NICE result for Soliris, but no justification for high manufacturing costs
In March, NICE – the National Institute for Health and Care Excellence which governs drugs used by the National Health Service (NHS) in England and Wales – asked Alexion to justify the cost of its Haemolytic Uraemic Syndrome (aHUS) treatment.
The key question was why Soliris is up to 30 times more expensive than other monoclonal antibodies, with NICE asking specifically if the £340,200 price tag was a result of any manufacturing processes unique to the drug.
Alexion’s response, which was included in the NICE recommendation issued yesterday, is that the price is justified because there are so few aHUS patients – approximately 200 in the UK – and that there is “a higher level of financial risk involved in entering the market for very rare diseases.”
The firm also told NICE, with further the price tag is part of its effort to claw back costs accrued during trial recruitment, investment in clinical and patient education, and resources for new indications.
“The company also stated that there is a higher risk of failure associated with discovering new treatments for very rare diseases,” the guidance said.
No justification
The recommendation does not include full details of the justification as a result of Alexion’s request that they not be disclosed, which NICE told us at the time was unusual for a technology appraisal.
What NICE was able to disclose is that the details provided of Alexion’s manufacturing processes were not exclusive to the production of eculizumab and would apply to the production of all mAbs.

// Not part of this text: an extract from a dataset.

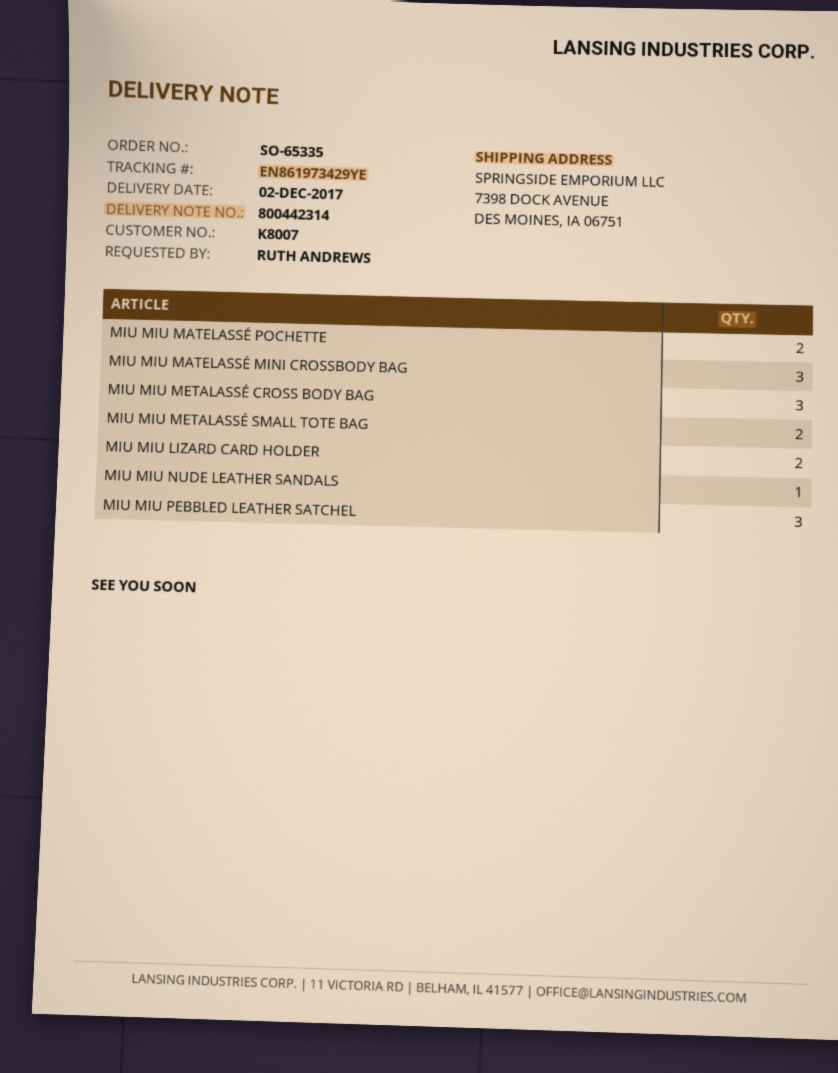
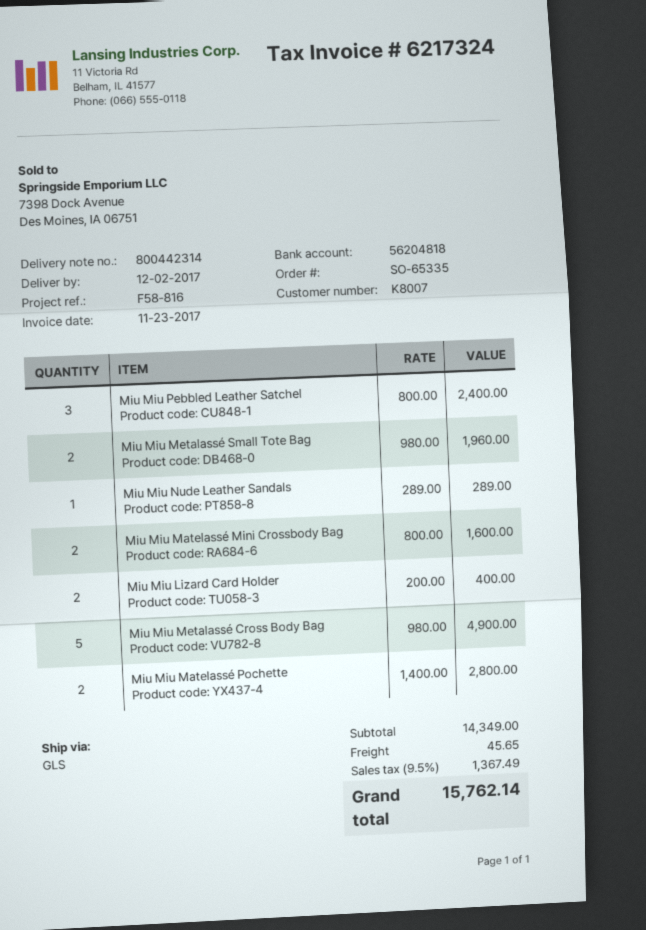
MIU MIU MATELASSÉ MINI CROSSBODY BAG: 3 -> 2
MIU MIU METALASSÉ CROSS BODY BAG: 3 -> 5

NICE spokesman Phil Ranson told Biopharma-Reporter.com: “Despite the Committee concluding that it had not been presented with a justification of why the overall cost of eculizumab was materially higher than the overall cost of other highly specialised technologies, it did consider that investigation around dose adjustment or stopping treatment could potentially improve the value for money offered by eculizumab for aHUS.”
Soliris is made at Alexion's Smithfiled, Rhode Island facility - recently hit with a 483 after a US FDA reinspection - and two facilities made by contract manufacturer Lonza. Alexion spokesman Irving Adler did not respond to requests for more information when contacted by this publication.
Highly Specialised Technologies Programme
The recommendation of Soliris falls under NICE’s Highly Specialised Technologies programme, set up in 2013 as a result of the reforms outlined in the Health and Social Care Act 2012.
The programme has “a distinct methodology specifically designed to evaluate high cost, low volume drugs for very rare conditions,” Ranson told us, “and there is no cross-over into our methodology for assessing mainstream technologies.”
We asked him whether the Soliris result, therefore, would be a springboard for positive recommendations of other orphan mAb drugs. “No,” he said, “not unless such technologies are also able to demonstrate clinical effectiveness and value-for-money.”